Whether you are from the Northwest, Midwest or East Coast, the time has come to step into your greenhouse. Dust off your cold frame and clean up your seedling trays! Even though you may look outside and there is a blanket of snow on the ground it is not too early to get some seeds started. There are many vegetable seeds to start indoors and transplant later in spring. If you don’t have a greenhouse, that’s okay a warm window will do the trick!  Starting seeds indoors is a fun early garden project with big rewards! Read on to find out how simple and fun starting seeds indoors is.

Seed starting supplies

Fill your containers with pre-moistened seed starting mix. You can use cell-packs, peat pots, plastic pots, clay pots, or recycled newspaper pots. Gently press the mix into them leaving ¼ inch space at the top to allow air circulation.

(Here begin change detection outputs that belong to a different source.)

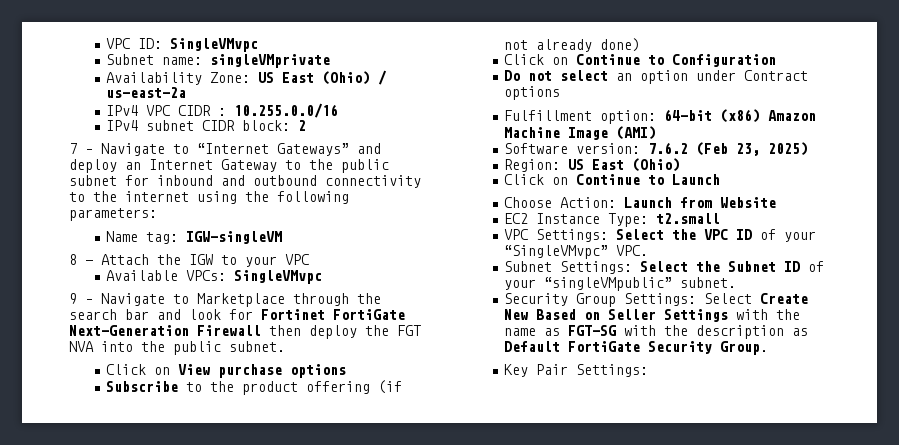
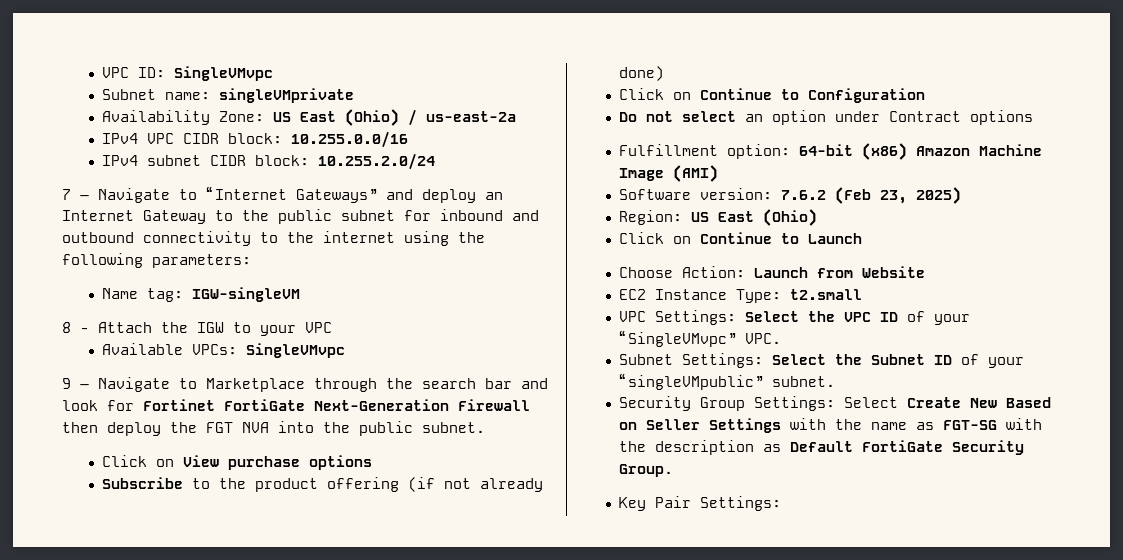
- IPv4 VPC CIDR : 10.255.0.0/16
+ IPv4 VPC CIDR block: 10.255.0.0/16
- IPv4 subnet CIDR block: 2
+ IPv4 subnet CIDR block: 10.255.2.0/24

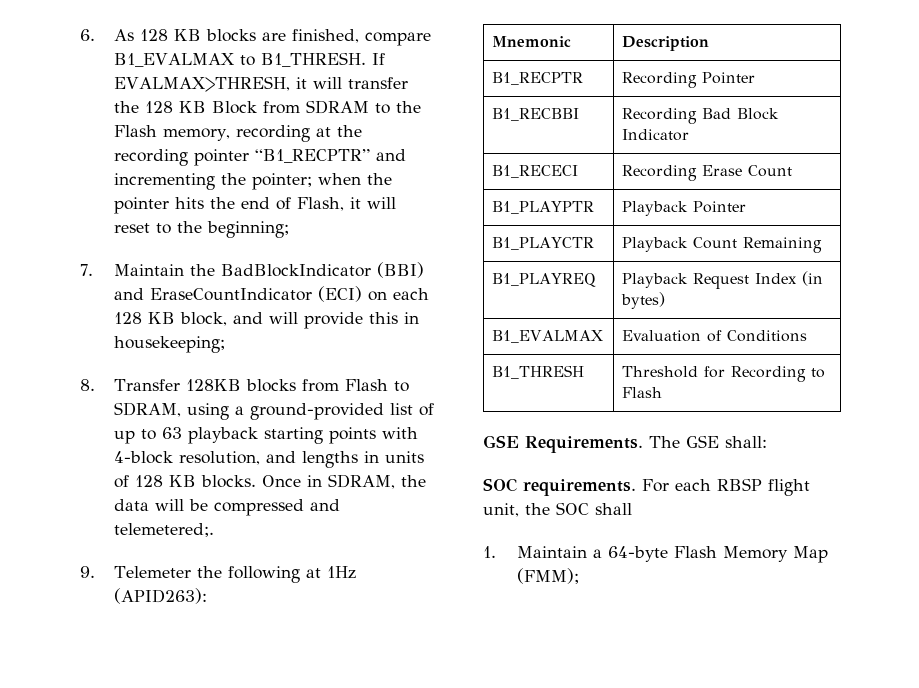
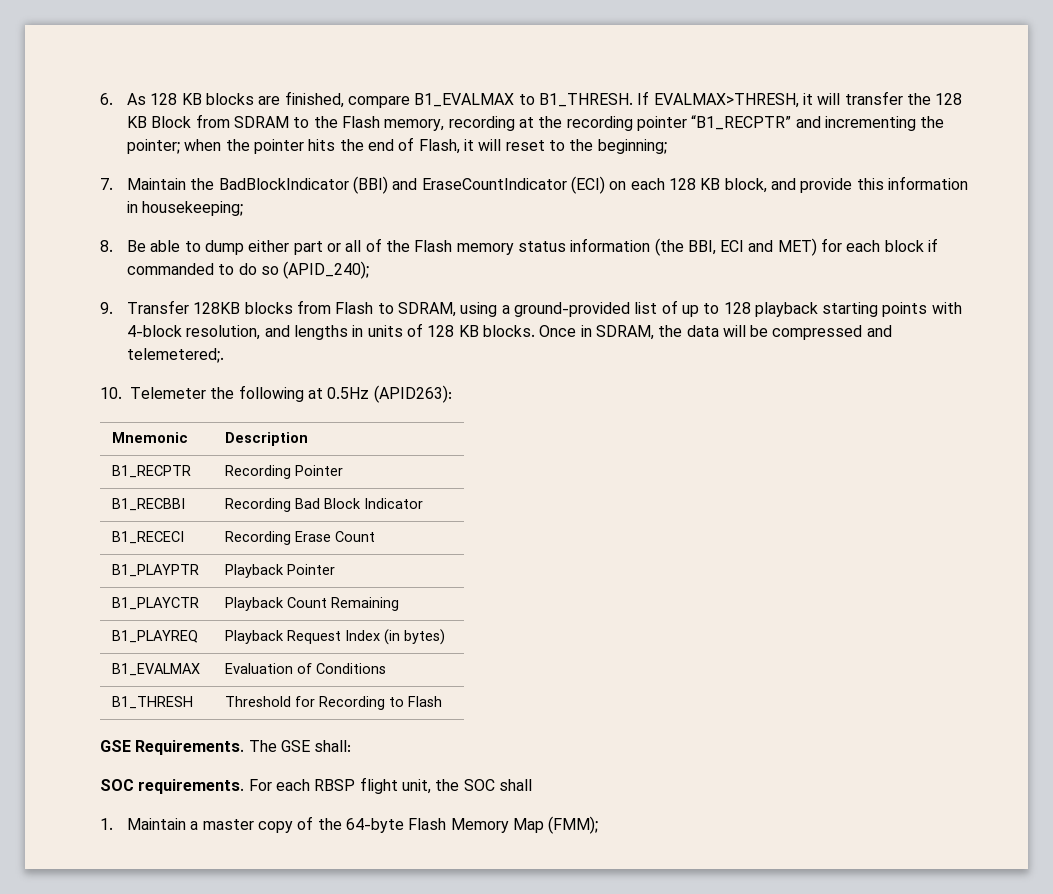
- 7. Maintain the BadBlockIndicator (BBI) and EraseCountIndicator (ECI) on each 128 KB block, and will provide this in housekeeping;
+ 7. Maintain the BadBlockIndicator (BBI) and EraseCountIndicator (ECI) on each 128 KB block, and provide this information in housekeeping;
- 8. Transfer 128KB blocks from Flash to SDRAM, using a ground-provided list of up to 63 playback starting points with 4-block resolution, and lengths in units of 128 KB blocks.
+ 8. Be able to dump either part or all of the Flash memory status information (the BBI, ECI and MET) for each block if commanded to do so (APID_240);
+ 9. Transfer 128KB blocks from Flash to SDRAM, using a ground-provided list of up to 128 playback starting points with 4-block resolution, and lengths in units of 128 KB blocks.
- 9. Telemeter the following at 1Hz (APID263):
+ 10. Telemeter the following at 0.5Hz (APID263):
- 1. Maintain a 64-byte Flash Memory Map (FMM);
+ 1. Maintain a master copy of the 64-byte Flash Memory Map (FMM);

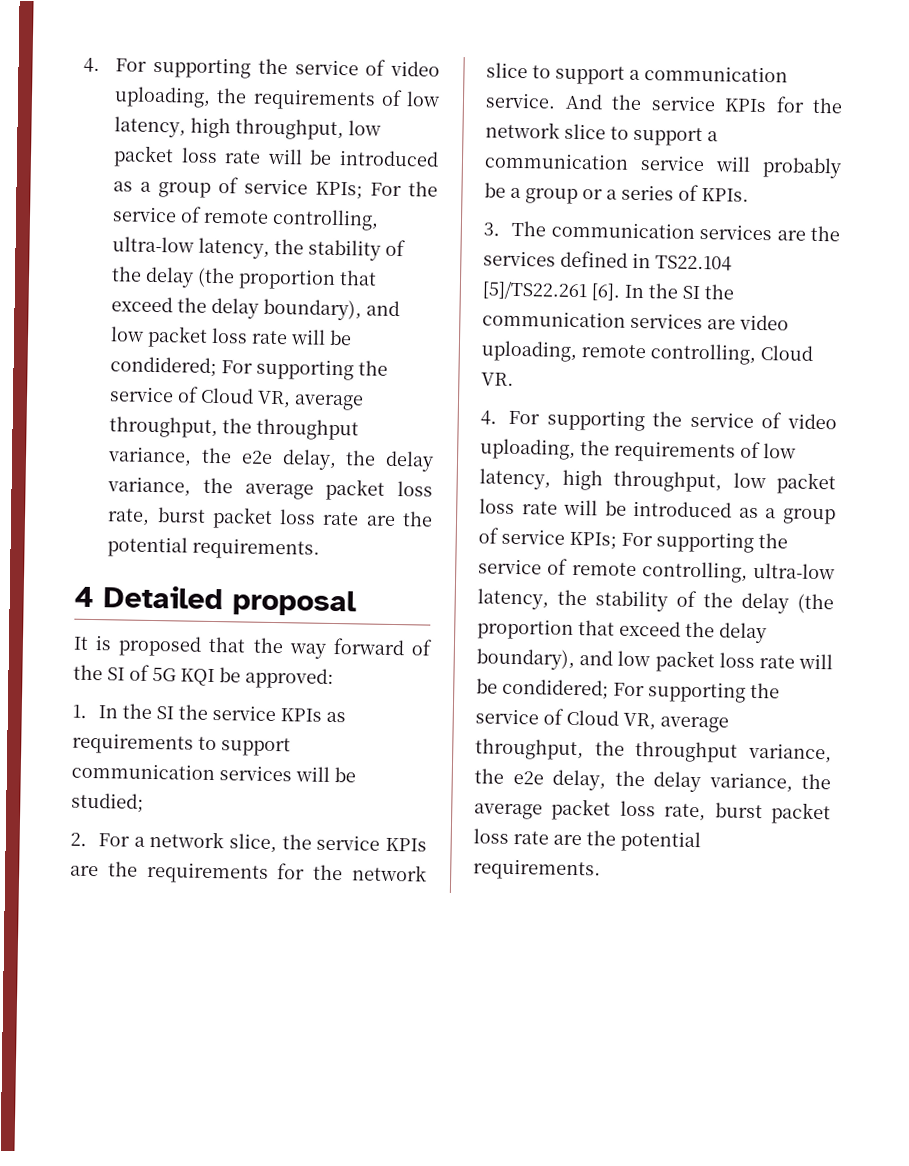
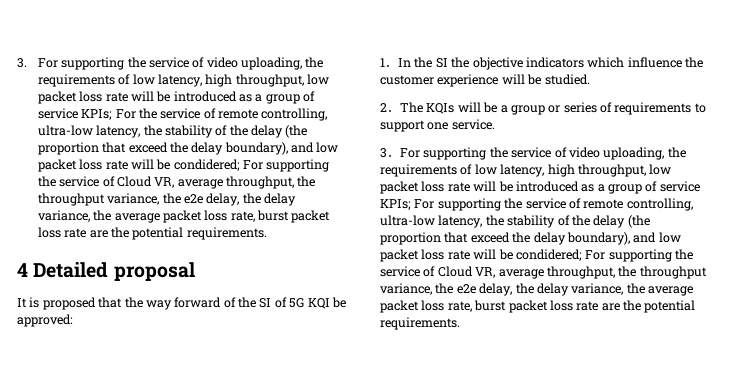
- 4. For supporting the service of video uploading, the requirements of low latency, high throughput, low packet loss rate will be introduced as a group of service KPIs;
+ 3. For supporting the service of video uploading, the requirements of low latency, high throughput, low packet loss rate will be introduced as a group of service KPIs;
- 1．In the SI the service KPIs as requirements to support communication services will be studied;
+ 1．In the SI the objective indicators which influence the customer experience will be studied.
- 2．For a network slice, the service KPIs are the requirements for the network slice to support a communication service. And the service KPIs for the network slice to support a communication service will probably be a group or a series of KPIs.
- 3．The communication services are the services defined in TS22.104 [5]/TS22.261 [6]. In the SI the communication services are video uploading, remote controlling, Cloud VR.
- 4．For supporting the service of video uploading, the requirements of low latency, high throughput, low packet loss rate will be introduced as a group of service KPIs;
+ 2．The KQIs will be a group or series of requirements to support one service.
+ 3．For supporting the service of video uploading, the requirements of low latency, high throughput, low packet loss rate will be introduced as a group of service KPIs;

Using a dibble (pointed stick or pencil), make a hole in the center of the potting mix about ¼ inch deep, place 2-3 seeds and cover with potting mix.

Remember to label each container with the variety name and planting date. Water lightly with a fine spray. Once the seeds are planted, cover the containers with plastic domes or plastic wrap. They will create a miniature greenhouse, which will keep the medium from drying out and a warm environment for your seed to germinate.

Place containers in a warm spot out of direct sunlight and away from drafts.  On top of the refrigerator is ideal, or you can apply bottom heat with an electric heat mat.  Seed germination should occur in about 5-14 days depending on the variety.

Be sure to check your containers every day. When the first green shoots appear, move them into direct sunlight. Remove the plastic covering and water or mist as needed. Turn the plants daily to keep them from bending to the light.